* EXERCISE DIRECTIONS *
When you reach the line holding "(530, 187) none -> (953, 132) //" in the material below, return that line and each one after it, word for word, with the pictures dropped.
'''
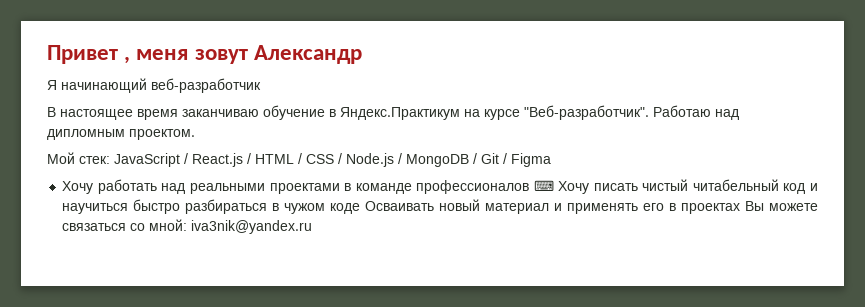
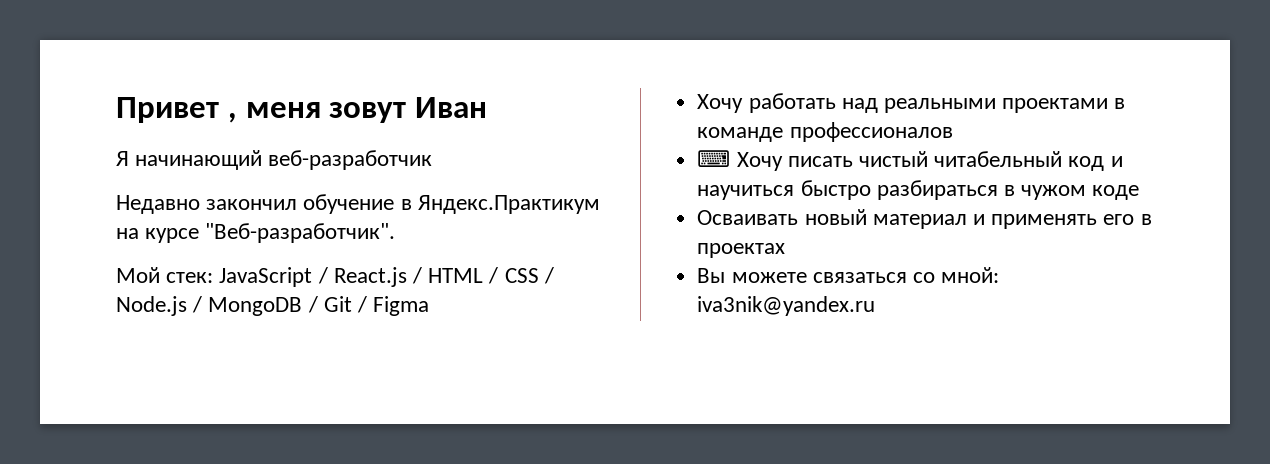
[253,45,362,64] Александр -> [415,97,488,118] Иван
[47,107,259,120] В настоящее время заканчиваю -> [116,195,298,214] Недавно закончил
[653,105,739,120] [47,129,195,140] Работаю над дипломным проектом. -> (396, 233) none
(530, 187) none -> (953, 132) //
(361, 208) none -> (1140, 192) //
(741, 208) none -> (786, 250) //

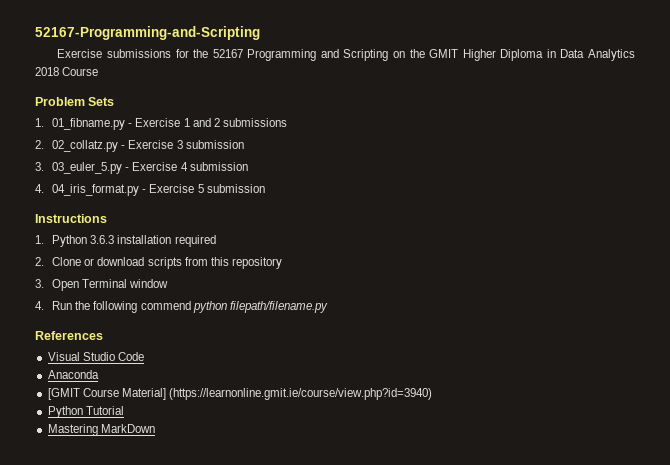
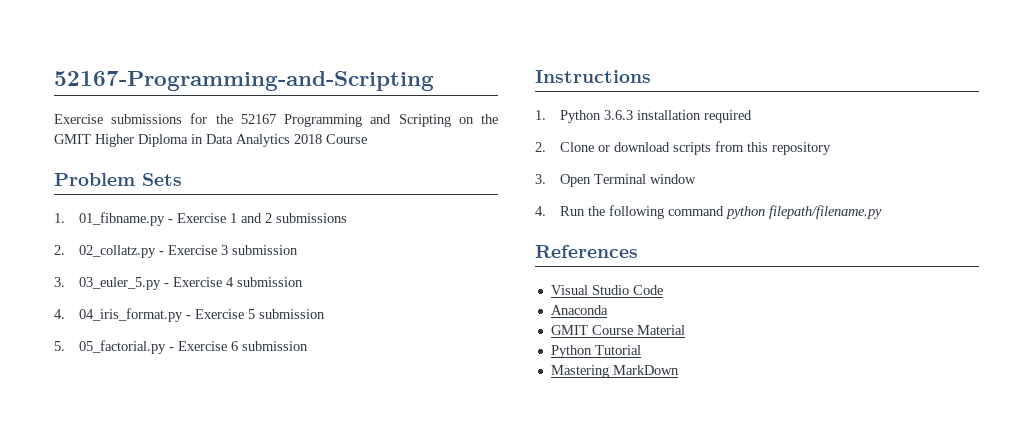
(265, 188) none -> [54,340,309,354] // 5. 05_factorial.py - Exercise 6 submission
[140,301,191,310] commend -> [668,206,725,216] command
[47,388,432,400] [GMIT Course Material] (https://learnonline.gmit.ie/course/view.php?id=3940) -> [550,325,685,335] GMIT Course Material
'''
* RESULT *
(530, 187) none -> (953, 132) //
(361, 208) none -> (1140, 192) //
(741, 208) none -> (786, 250) //

(265, 188) none -> [54,340,309,354] // 5. 05_factorial.py - Exercise 6 submission
[140,301,191,310] commend -> [668,206,725,216] command
[47,388,432,400] [GMIT Course Material] (https://learnonline.gmit.ie/course/view.php?id=3940) -> [550,325,685,335] GMIT Course Material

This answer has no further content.